### WHAT YOU HAVE TO DO
Pictures aside, copy exactly each line from the one that holds "tax: 5% = 59.95 -> 5% = 52.54" through the last line of the records below.

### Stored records
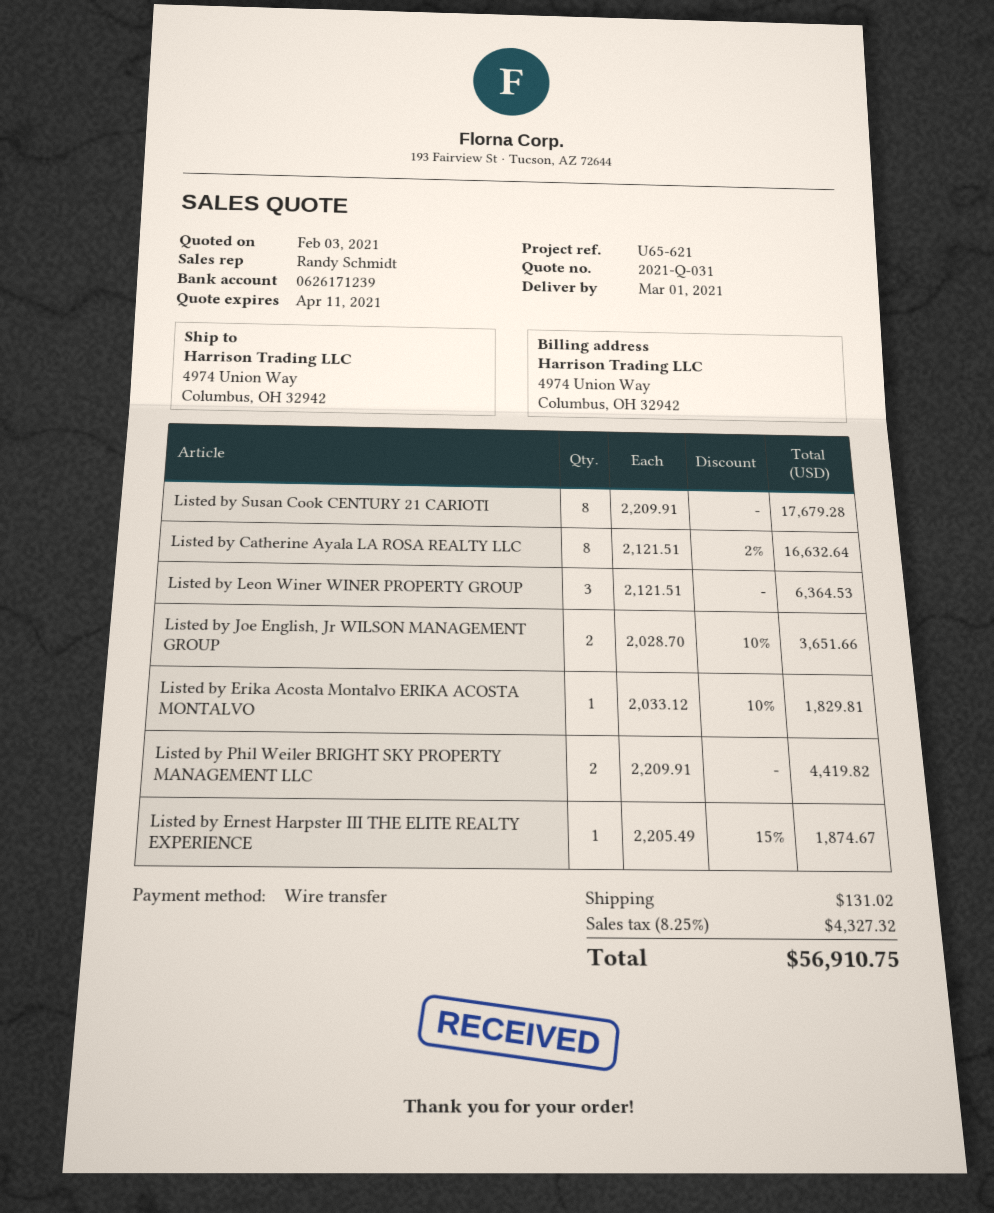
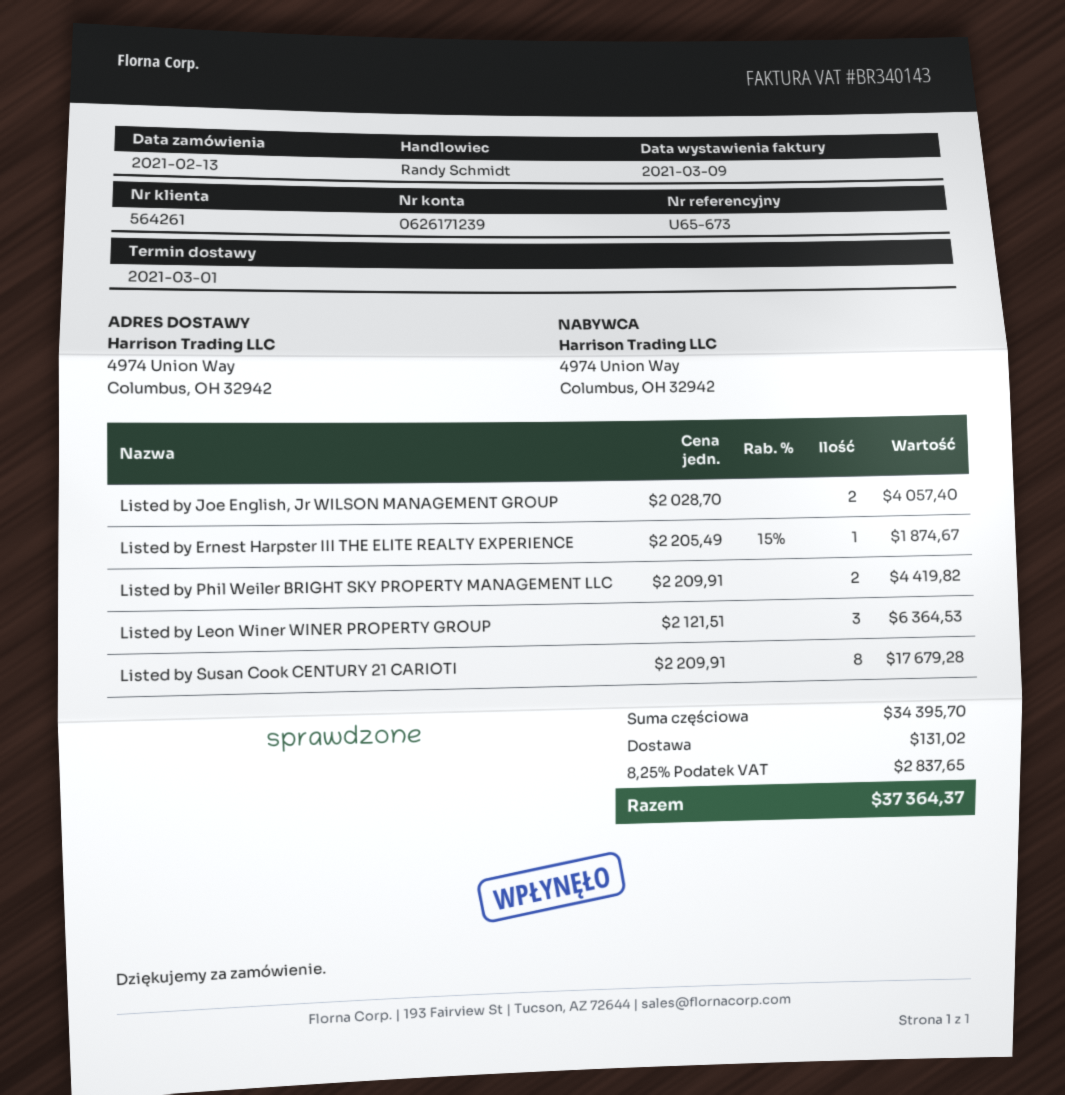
reference: U65-621 -> U65-673
Listed by Catherine Ayala LA ROSA REALTY LLC: 8 x 2121.51 - 2% = 16632.64 -> none
Listed by Joe English, Jr WILSON MANAGEMENT GROUP: 2 x 2028.70 - 10% = 3651.66 -> 2 x 2028.70 = 4057.40
Listed by Erika Acosta Montalvo ERIKA ACOSTA MONTALVO: 1 x 2033.12 - 10% = 1829.81 -> none
tax: 8.25% = 4327.32 -> 8.25% = 2837.65
total: 56910.75 -> 37364.37

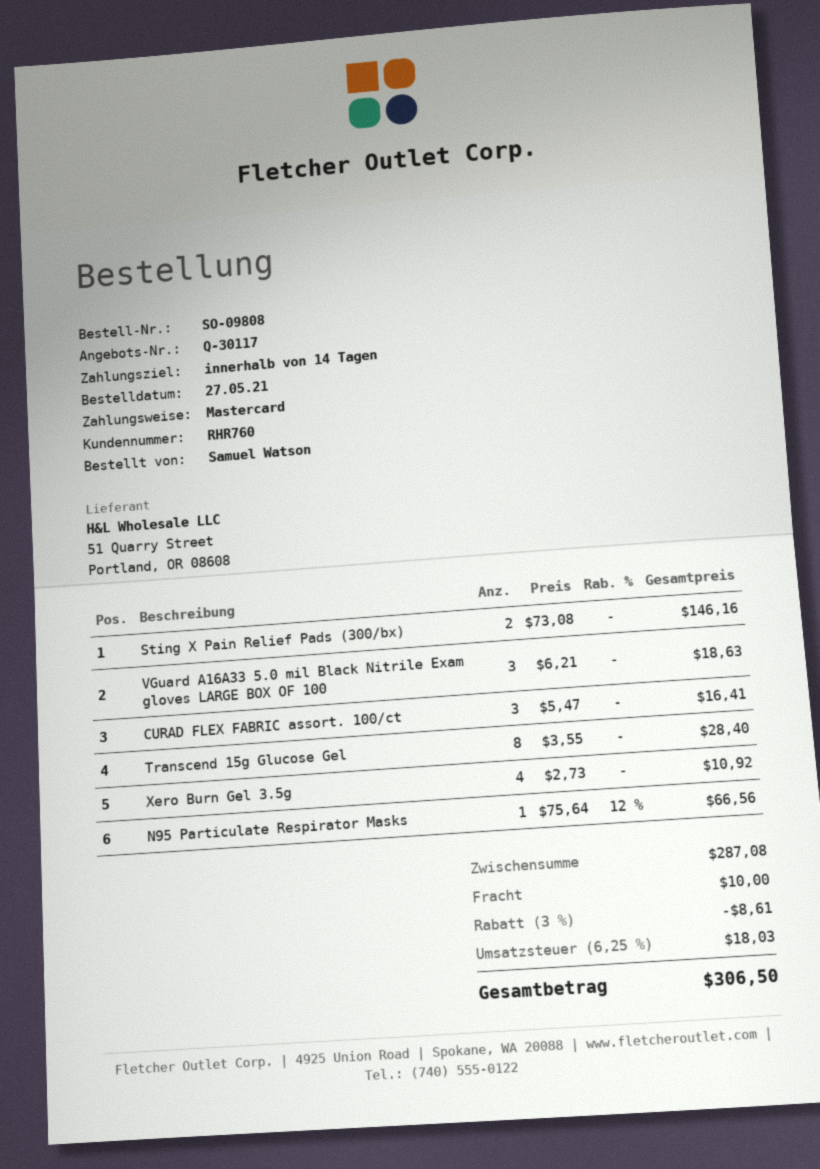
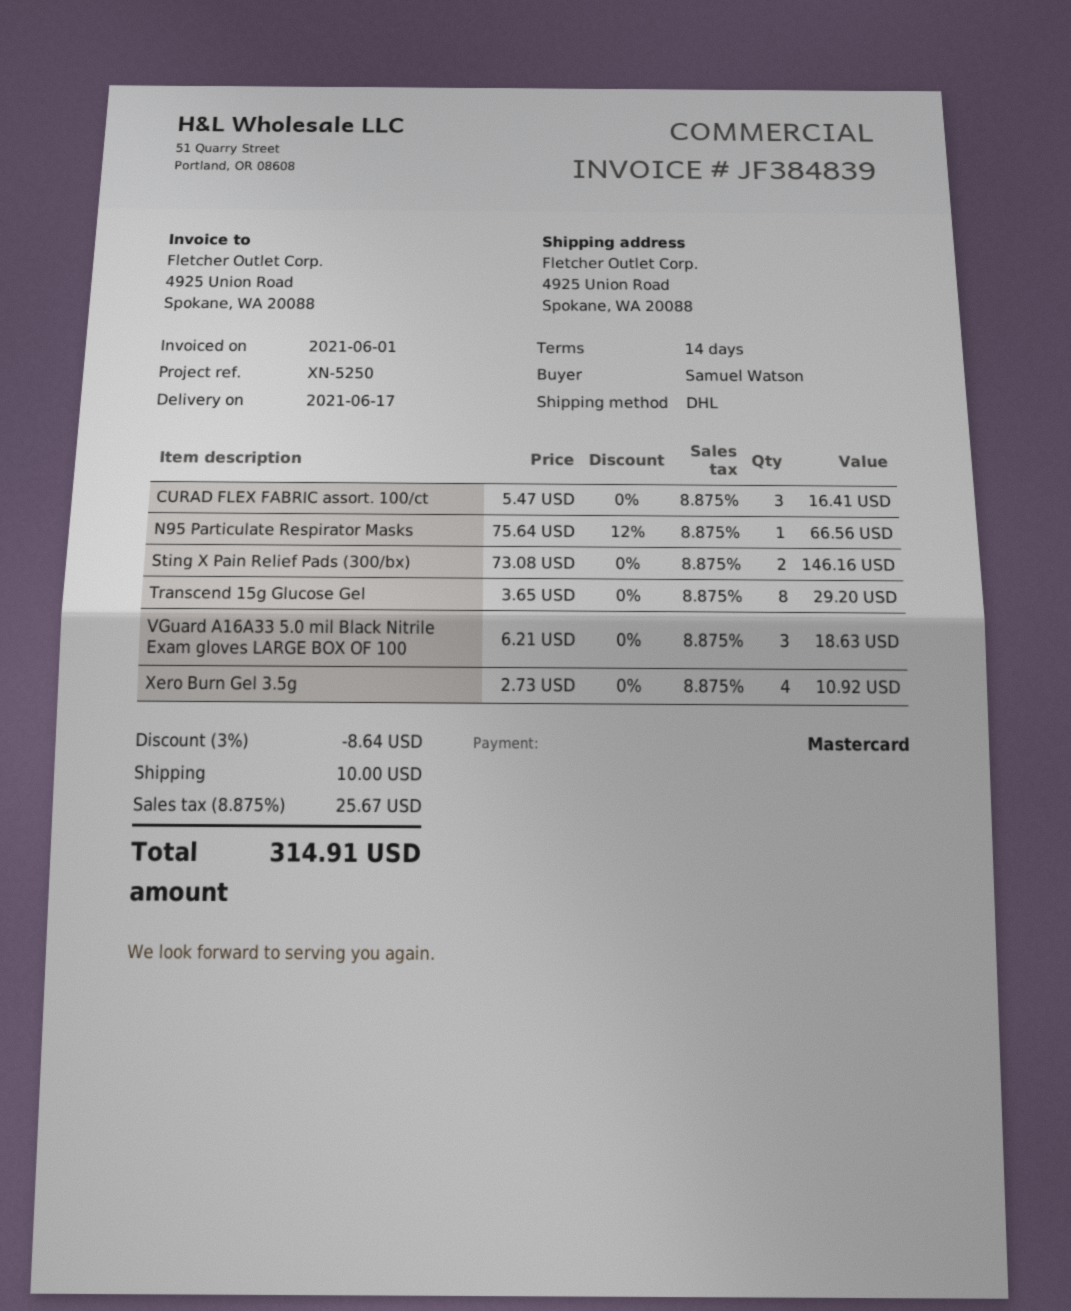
Transcend 15g Glucose Gel: 8 x 3.55 = 28.40 -> 8 x 3.65 = 29.20
discount: 3% = 8.61 -> 3% = 8.64
tax: 6.25% = 18.03 -> 8.875% = 25.67
total: 306.50 -> 314.91

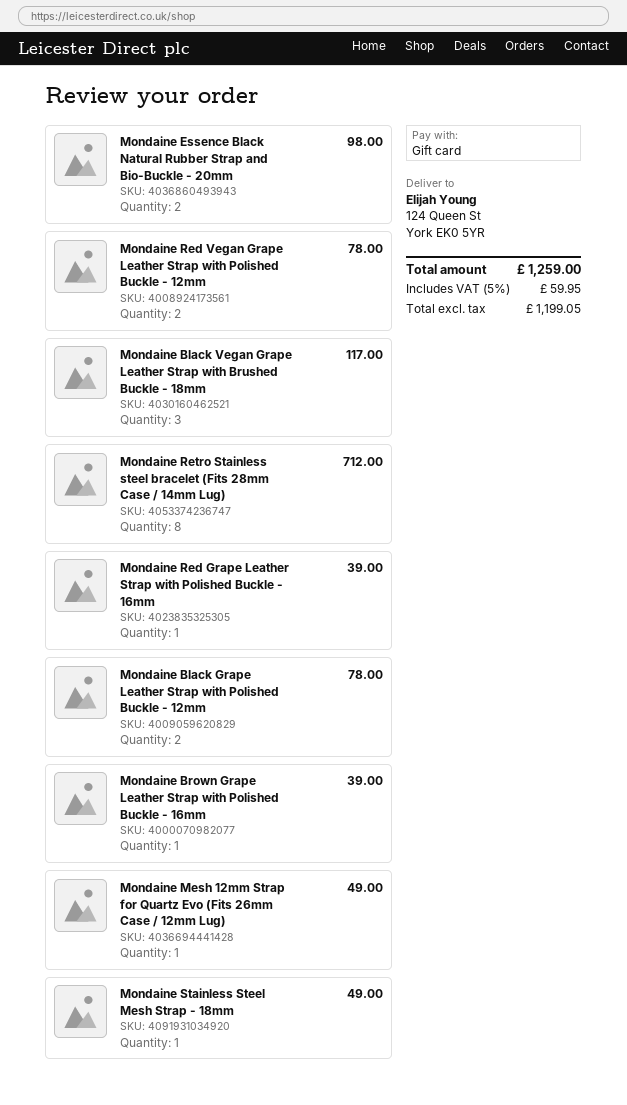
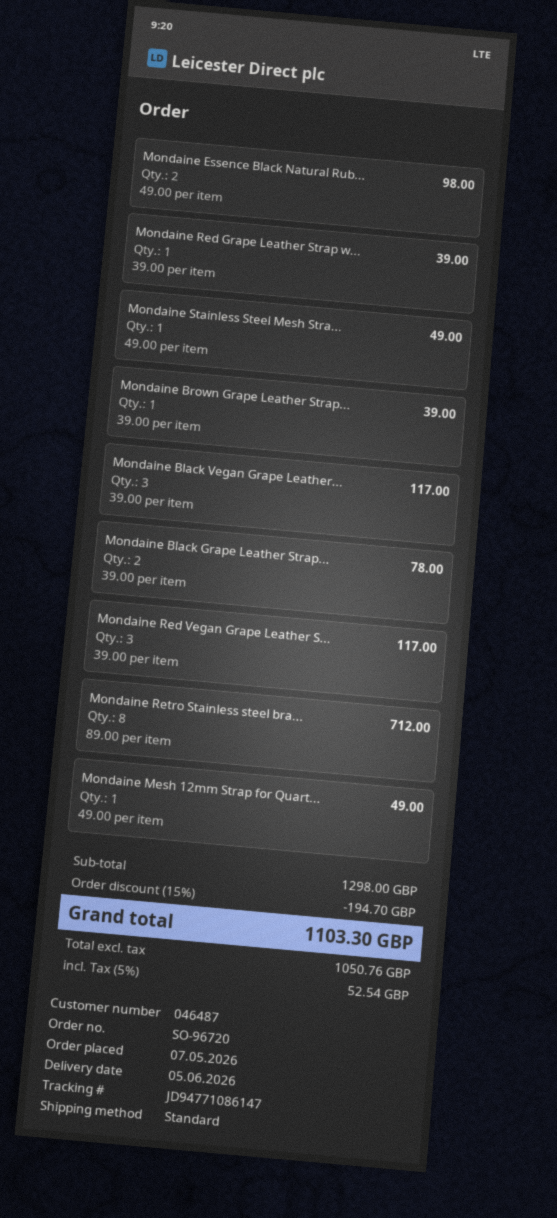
Mondaine Red Vegan Grape Leather Strap with Polished Buckle - 12mm: 2 for 78.00 -> 3 for 117.00
discount: none -> 15% = 194.70
net: 1199.05 -> 1050.76
tax: 5% = 59.95 -> 5% = 52.54
total: 1259.00 -> 1103.30

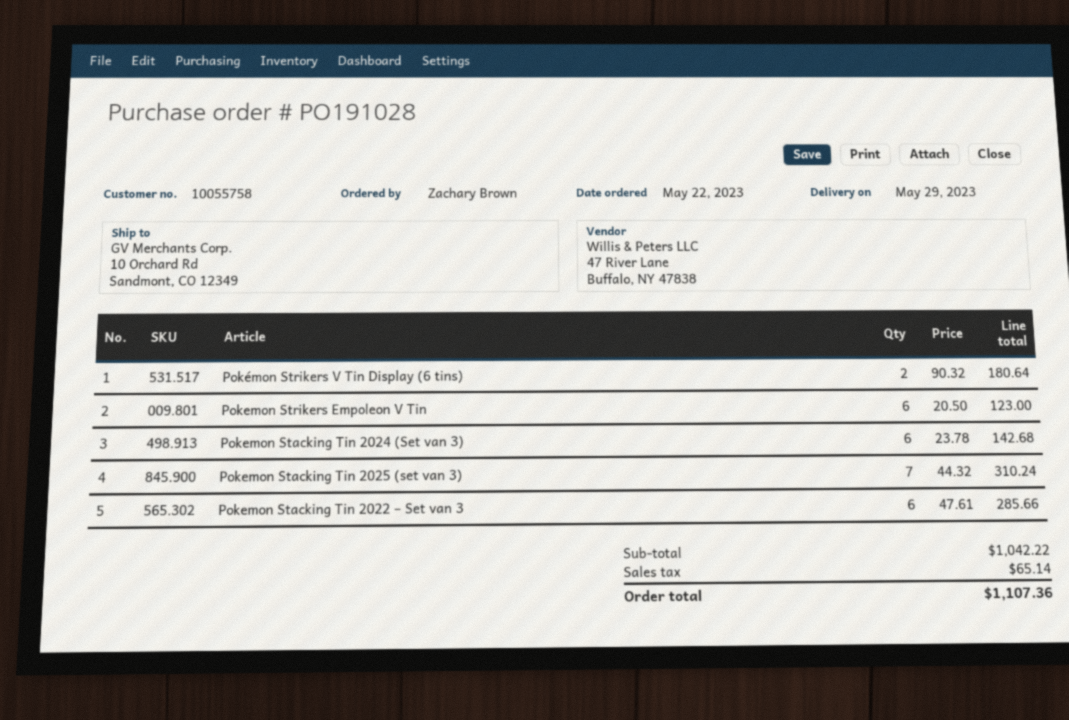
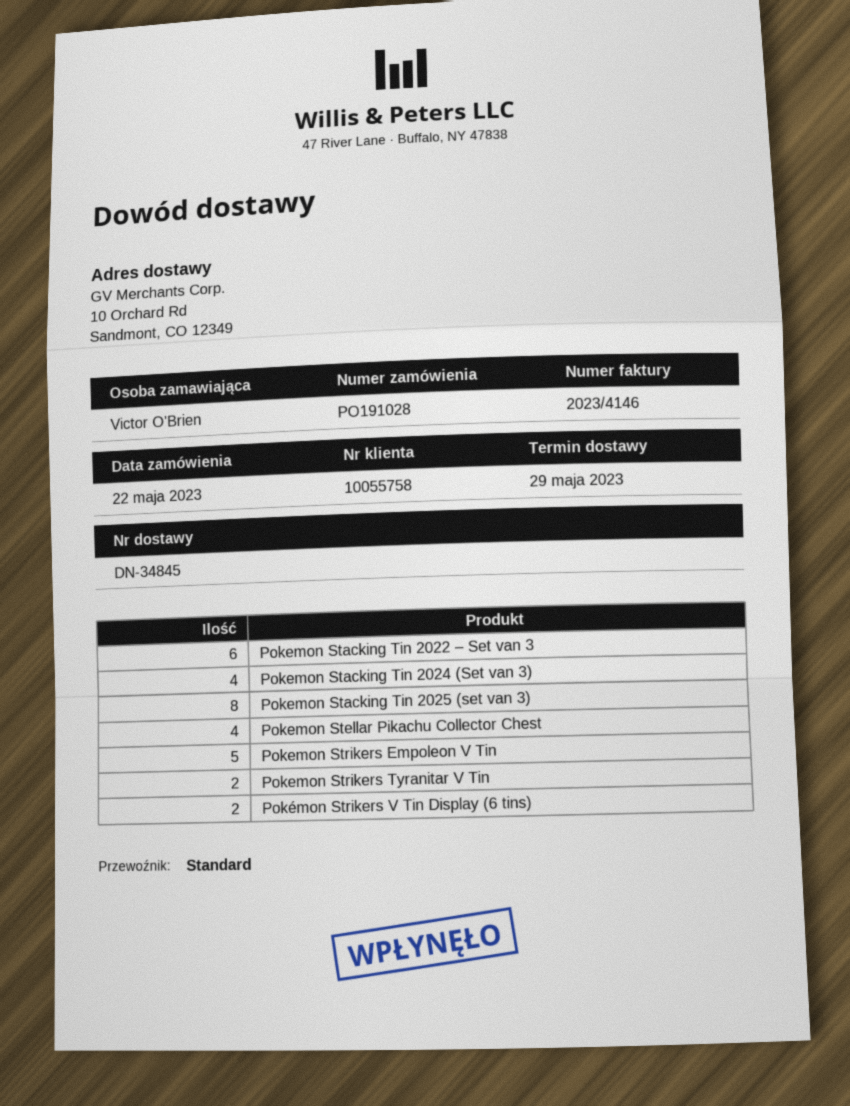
ordered by: Zachary Brown -> Victor O'Brien
Pokemon Strikers Empoleon V Tin: 6 -> 5
Pokemon Stacking Tin 2024 (Set van 3): 6 -> 4
Pokemon Stacking Tin 2025 (set van 3): 7 -> 8
Pokemon Stellar Pikachu Collector Chest: none -> 4
Pokemon Strikers Tyranitar V Tin: none -> 2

### SOLUTION FOR THIS TASK
tax: 5% = 59.95 -> 5% = 52.54
total: 1259.00 -> 1103.30

ordered by: Zachary Brown -> Victor O'Brien
Pokemon Strikers Empoleon V Tin: 6 -> 5
Pokemon Stacking Tin 2024 (Set van 3): 6 -> 4
Pokemon Stacking Tin 2025 (set van 3): 7 -> 8
Pokemon Stellar Pikachu Collector Chest: none -> 4
Pokemon Strikers Tyranitar V Tin: none -> 2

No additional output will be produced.